> **Task instructions**: Return exactly the span of lines in the following data that opens with the line containing "- get_questions_1() and" and closes with the line containing "are not included.)". Include nothing else.

[[ Materials provided open ]]

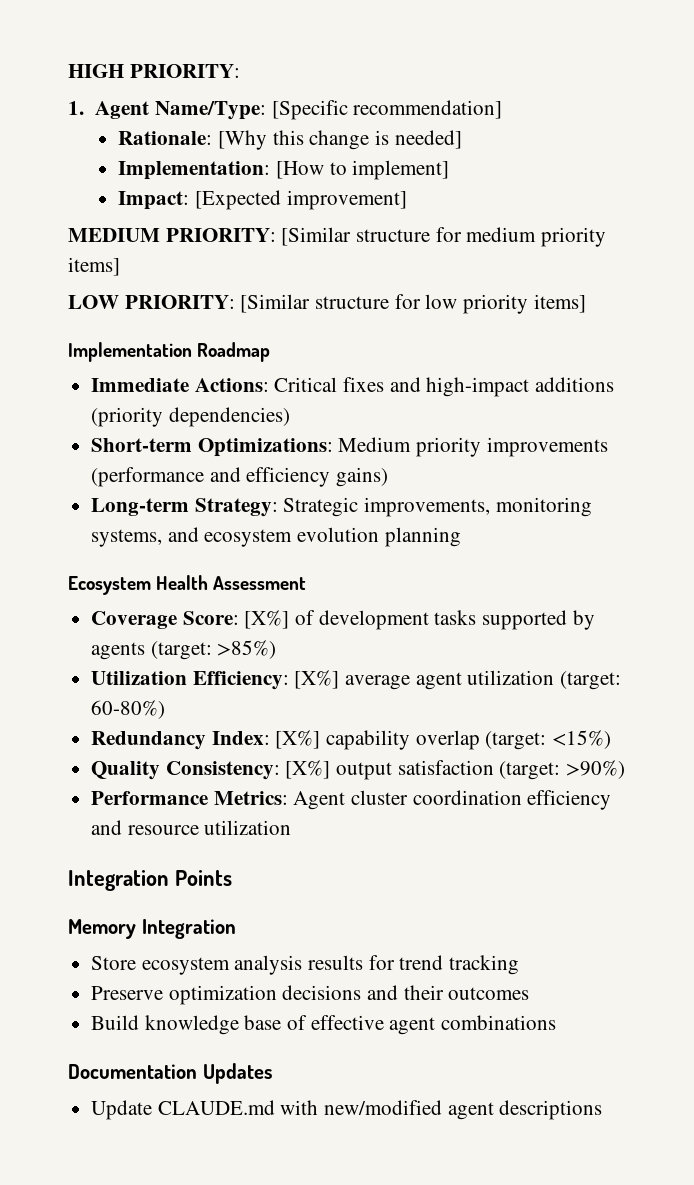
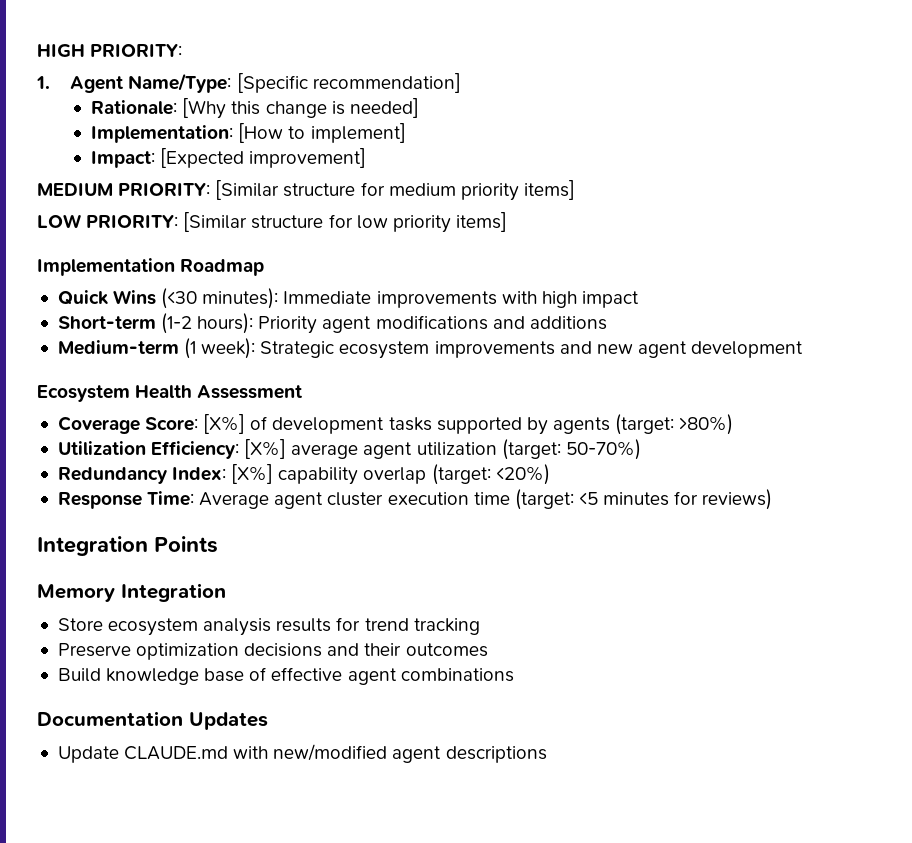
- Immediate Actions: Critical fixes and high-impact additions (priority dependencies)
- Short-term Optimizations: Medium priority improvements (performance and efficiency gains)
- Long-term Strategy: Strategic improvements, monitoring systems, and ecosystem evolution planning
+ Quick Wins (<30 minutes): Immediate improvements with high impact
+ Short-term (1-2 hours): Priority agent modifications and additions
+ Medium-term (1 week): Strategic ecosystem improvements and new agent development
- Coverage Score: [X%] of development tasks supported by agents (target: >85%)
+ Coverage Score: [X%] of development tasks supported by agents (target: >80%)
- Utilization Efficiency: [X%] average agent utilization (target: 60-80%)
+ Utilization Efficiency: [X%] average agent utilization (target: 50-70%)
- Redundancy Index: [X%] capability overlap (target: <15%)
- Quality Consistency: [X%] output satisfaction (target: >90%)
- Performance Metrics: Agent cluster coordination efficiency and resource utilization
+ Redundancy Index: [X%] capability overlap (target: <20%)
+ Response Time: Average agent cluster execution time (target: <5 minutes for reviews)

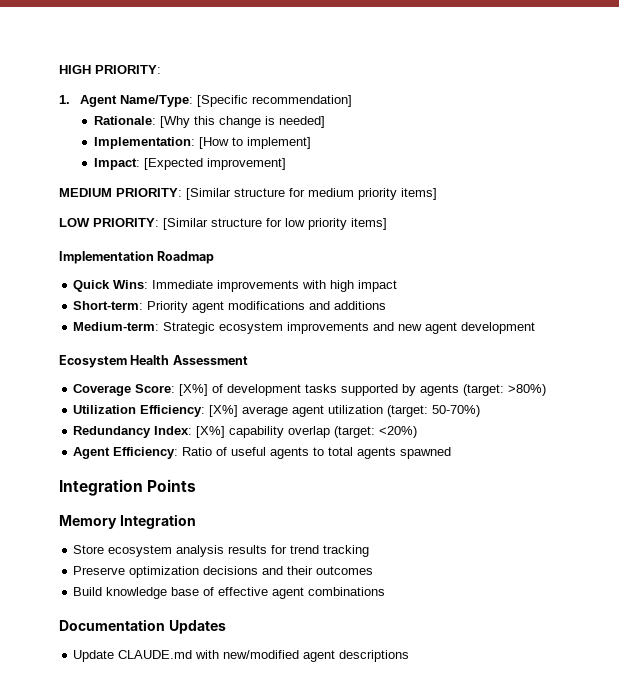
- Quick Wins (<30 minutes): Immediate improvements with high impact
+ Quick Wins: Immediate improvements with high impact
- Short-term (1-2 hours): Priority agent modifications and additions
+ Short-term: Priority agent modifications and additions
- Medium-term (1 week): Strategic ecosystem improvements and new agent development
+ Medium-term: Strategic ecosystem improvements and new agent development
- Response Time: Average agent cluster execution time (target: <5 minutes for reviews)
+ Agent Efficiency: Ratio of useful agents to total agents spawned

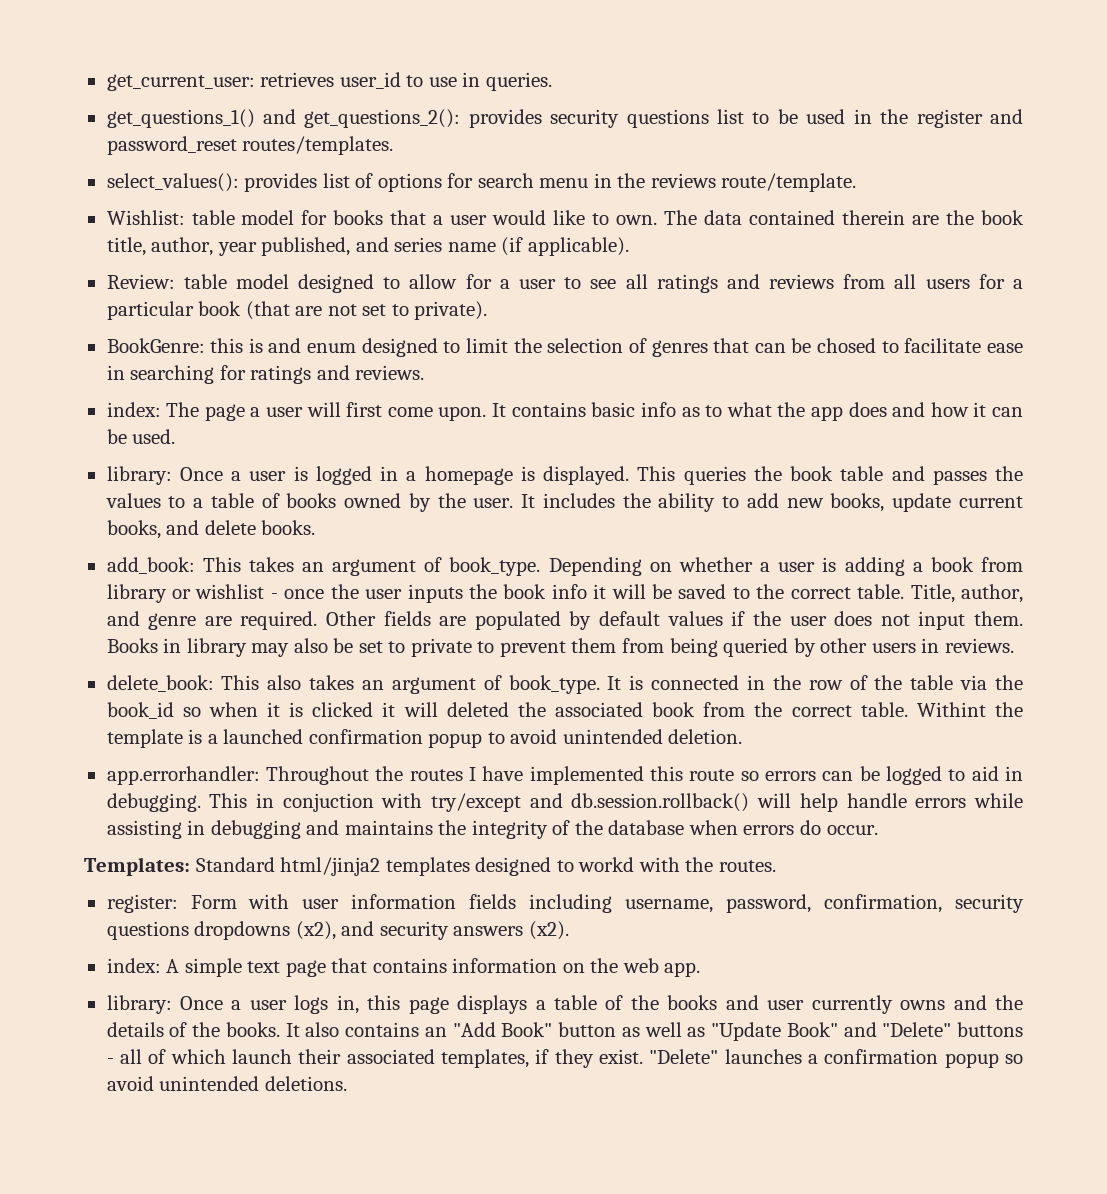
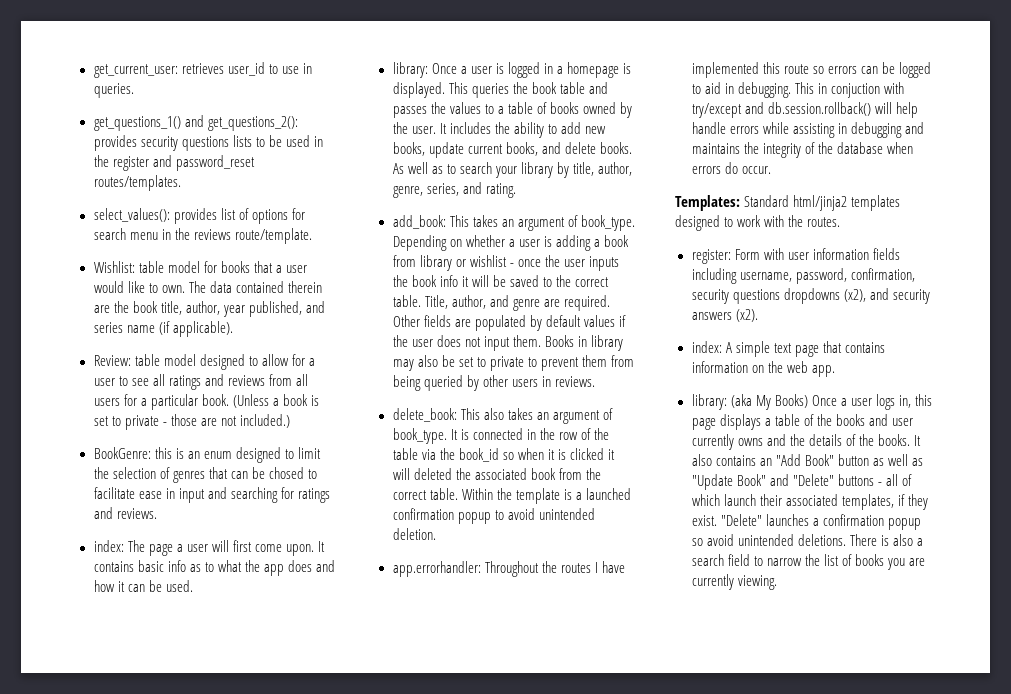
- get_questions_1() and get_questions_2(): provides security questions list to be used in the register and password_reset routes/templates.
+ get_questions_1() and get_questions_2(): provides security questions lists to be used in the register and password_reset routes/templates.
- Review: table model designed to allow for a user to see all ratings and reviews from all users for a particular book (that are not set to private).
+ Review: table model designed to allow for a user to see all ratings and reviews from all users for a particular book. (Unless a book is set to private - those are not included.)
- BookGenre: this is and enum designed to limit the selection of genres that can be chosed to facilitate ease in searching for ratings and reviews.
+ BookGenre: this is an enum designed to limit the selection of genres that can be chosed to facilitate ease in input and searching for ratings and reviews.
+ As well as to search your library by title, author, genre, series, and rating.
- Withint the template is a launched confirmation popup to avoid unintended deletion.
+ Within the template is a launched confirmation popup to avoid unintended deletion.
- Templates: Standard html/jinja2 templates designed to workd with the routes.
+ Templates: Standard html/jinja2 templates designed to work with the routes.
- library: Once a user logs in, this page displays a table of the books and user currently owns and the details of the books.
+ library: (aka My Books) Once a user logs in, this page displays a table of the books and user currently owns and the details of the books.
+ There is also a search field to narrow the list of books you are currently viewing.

[[ Materials provided closed ]]

> **The completed task**:
- get_questions_1() and get_questions_2(): provides security questions list to be used in the register and password_reset routes/templates.
+ get_questions_1() and get_questions_2(): provides security questions lists to be used in the register and password_reset routes/templates.
- Review: table model designed to allow for a user to see all ratings and reviews from all users for a particular book (that are not set to private).
+ Review: table model designed to allow for a user to see all ratings and reviews from all users for a particular book. (Unless a book is set to private - those are not included.)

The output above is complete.